If you want adventures, you can get them when travelling to Guatemala. This small country is located next to Mexico, and offers visitors plenty of opportunities to spend the free time on. Here you can either have a look at natural beauty of the country or have a visit to the cultural heritage monuments. The country has many attractions that will definitely not disappoint due to their uniqueness. While in Guatemala, be sure to visit some of its amazing sites.
Lake Atitlan has a depth of more than 1,000 feet and is surrounded by three amazing volcanoes. According to the rumors, the name comes from the Mayan word “Atitlan”, which means a place where the rainbow gets its colors. Lake Atitlan is sometimes referred to be the most beautiful lake in the world, being surrounded by mountain peaks and volcanoes of the three-guard.
Although Antigua Guatemala cannot be called a good place for the natural horizons, its architecture and ruins are unique. This Spanish colonial city is an excellent place for shopping, photos, and large companies. Walking next to the ruins the best way to have a break is to visit the shops of Guatemalan sweets.
Guatemala is the largest urban agglomeration in Central America, but it can hardly be called a beautiful place.

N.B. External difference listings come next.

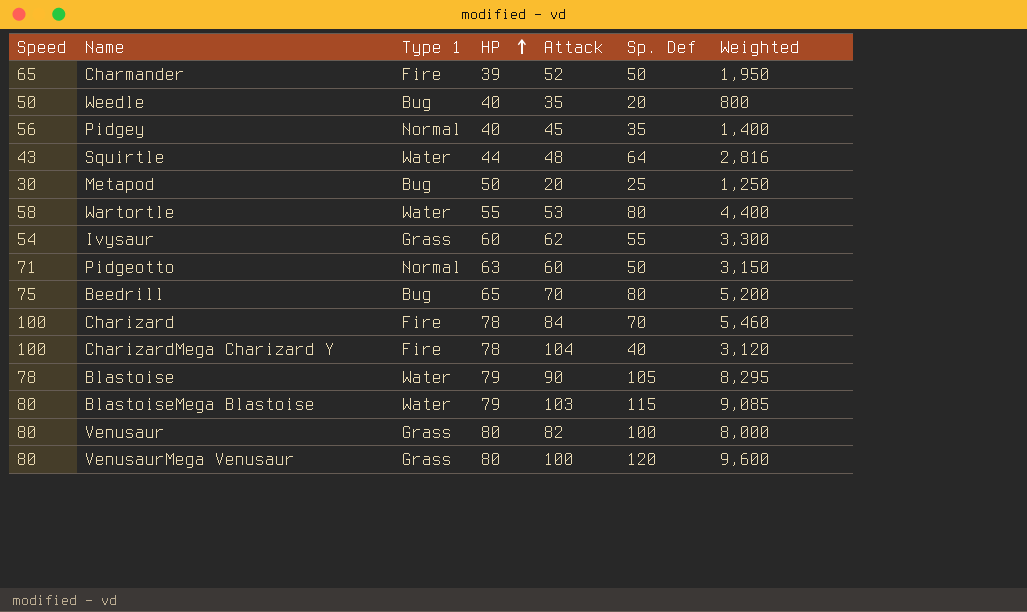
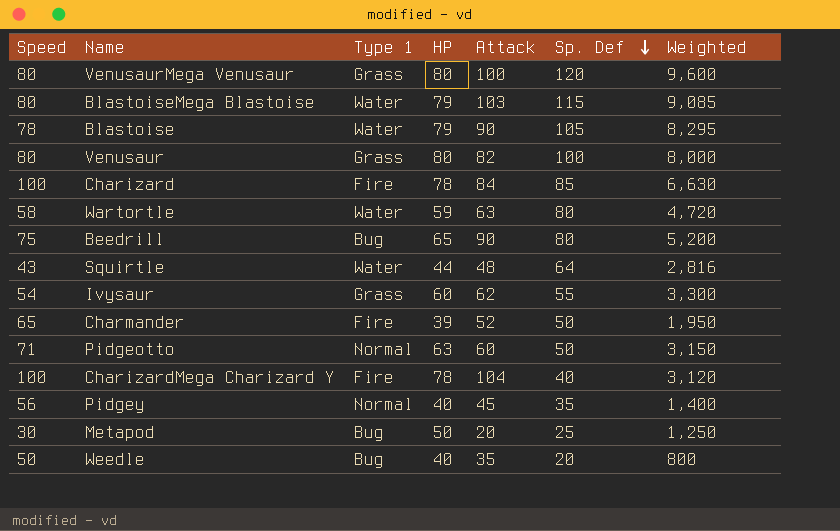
row order: HP ascending -> Sp. Def descending
Charizard | Sp. Def: 70 -> 85
Charizard | Weighted: 5,460 -> 6,630
Wartortle | HP: 55 -> 59
Wartortle | Attack: 53 -> 63
Wartortle | Weighted: 4,400 -> 4,720
Beedrill | Attack: 70 -> 90

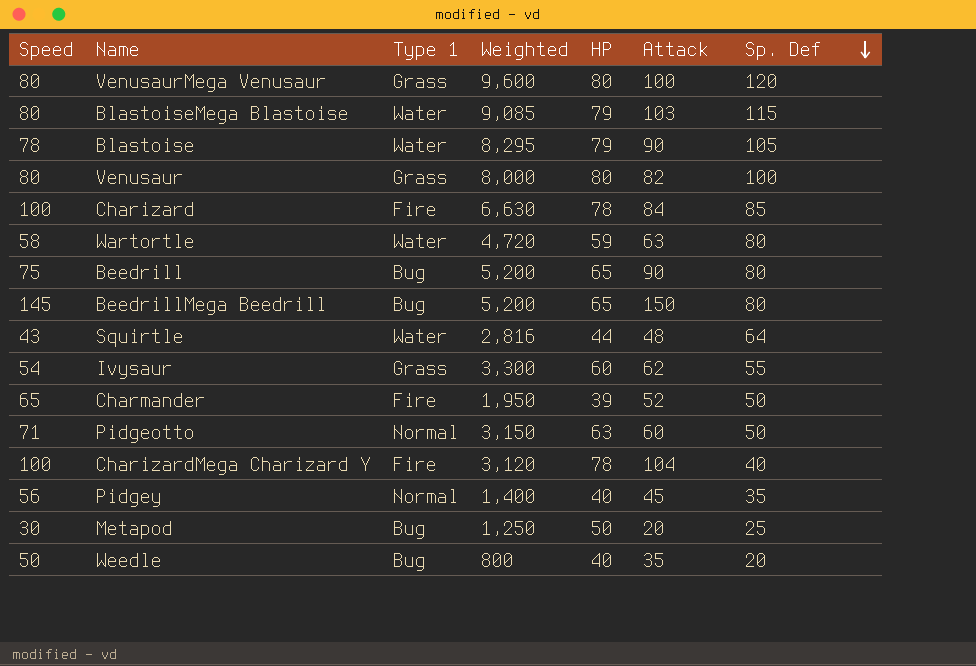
column Weighted | position: 7 -> 4
row BeedrillMega Beedrill: none -> 145 | Bug | 5,200 | 65 | 150 | 80

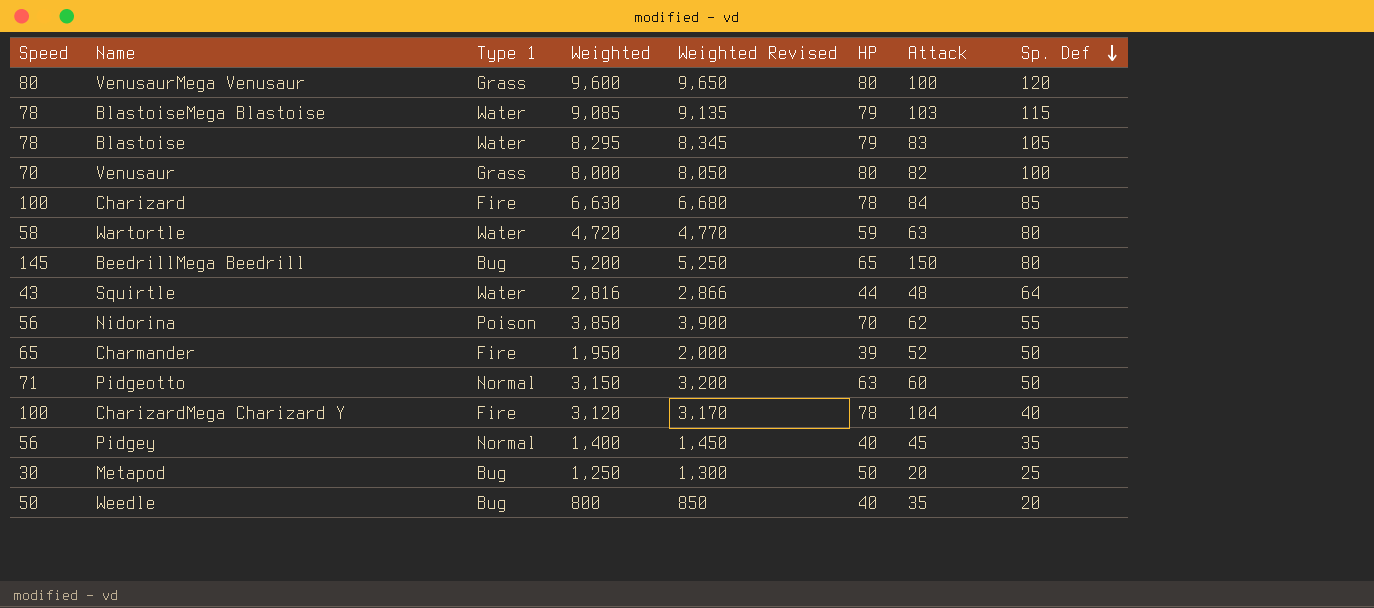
column Weighted Revised | formula: none -> [Weighted] + 50
row Beedrill: 75 | Bug | 5,200 | 65 | 90 | 80 -> none
row Ivysaur: 54 | Grass | 3,300 | 60 | 62 | 55 -> none
BlastoiseMega Blastoise | Speed: 80 -> 78
Blastoise | Attack: 90 -> 83
Venusaur | Speed: 80 -> 70
row Nidorina: none -> 56 | Poison | 3,850 | 3,900 | 70 | 62 | 55

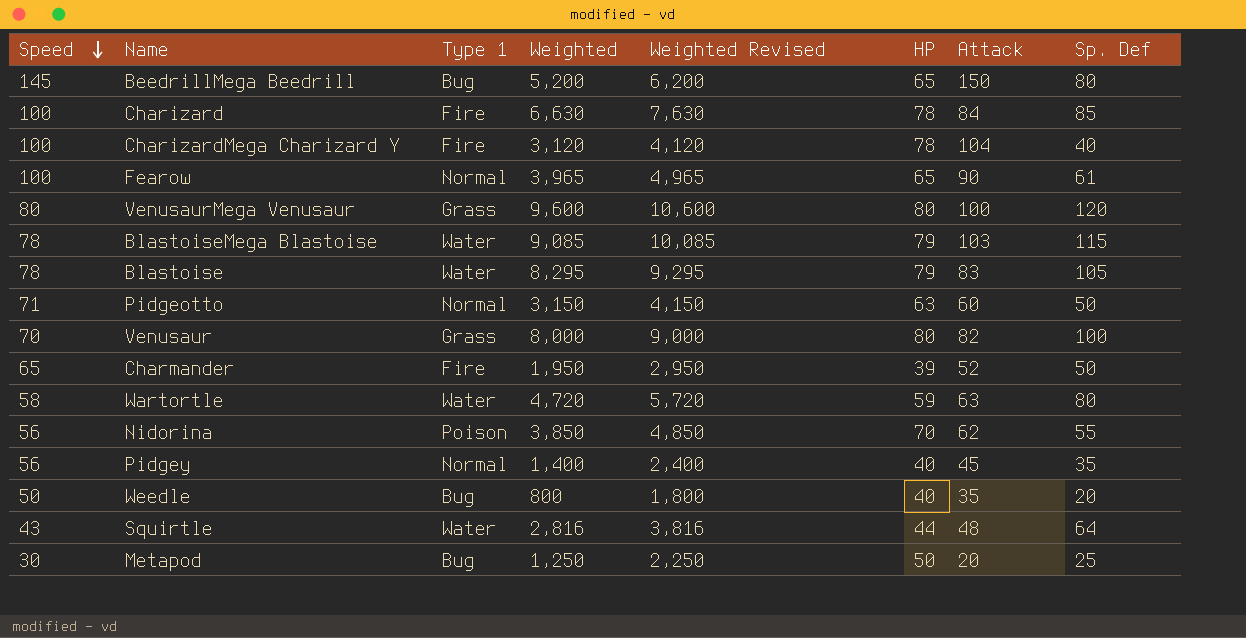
row order: Sp. Def descending -> Speed descending
column Weighted Revised | formula: [Weighted] + 50 -> [Weighted] + 1000
row Fearow: none -> 100 | Normal | 3,965 | 4,965 | 65 | 90 | 61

It stretches along the ridges, on a plateau surrounded by valleys. With its brisk buses, chaotic markets, it is essentially a typical city in Latin America. Like all of Guatemala cities, Guatemala has a lattice structure: avenidas arranged from north to south, and calles from east to west. This huge city is divided into 15 zones, each with its own system of streets.
Some interesting museums are located in Zone 10, including the Museum of Wuhan Popolo, where there is a collection of Spanish colonial art and the art of the Maya, and Ixchel Museum, which shows traditional painting and suits the highlands of Guatemala. In Zone 13 you will find the National Museum of Archaeology and Anthropology, which houses an excellent collection of Mayan artifacts, ancient tissue samples of indigenous peoples of Guatemala, as well as samples of ceramics colonial period and up to the May-cultures. You should also visit the National Museum of Modern Art, where paintings by Guatemalan artists of the 20th century are housed, as well as the market for handicrafts, and the zoo where you can see the local fauna, such as tapir, peccaries, and other animals that inhabit the forests of Guatemala.
A few kilometers from the center are the ruins of Kaminaljuyu, an important center of early classical period of Mayan history. The story of this ruin is not that long, for many years it has been hidden under the other city buildings. And not long ago finally the archaeologists decided to reinvent this place.
At an altitude of 2030 meters above the sea level, is a mysterious and misty highland town of Chichi, surrounded by valleys and shadowed by mountains. Although this city is quite isolated, it is an important market place. Sunday fair, it is difficult to catch because cofradias (religious brotherhoods) often hold a religious procession on this day. Local residents have mixed traditional religious rituals of the Maya and Catholicism, and religious rituals can be seen near the church of St. Thomas and Pascal Abajo Shrine, where the ceremony is carried out of the earth as worship to the god of the Mayas. Spirits of ancestors bring gifts (food, drink, etc.) to ensure the fertility of the land. In the city, the Regional Museum exhibits pottery, figurines, flint, obsidian tips, millstones, and a delightful collection of jade ornaments of the locals, which are believed to have magical effects on the holders.
Although the Pacific beaches of the resort county have white sand, they are incredibly beautiful in any season. Big waves crash into the black, volcanic sand, which makes this place unusually beautiful.
No trip to Guatemala can be called a great one, if you do skip a trip to the volcanoes. There are easier peaks to climb, such as Ipala and Pacaya: the view from the volcanoes is breathtaking. Climbing will take up to 5 hours, but it’s worth it.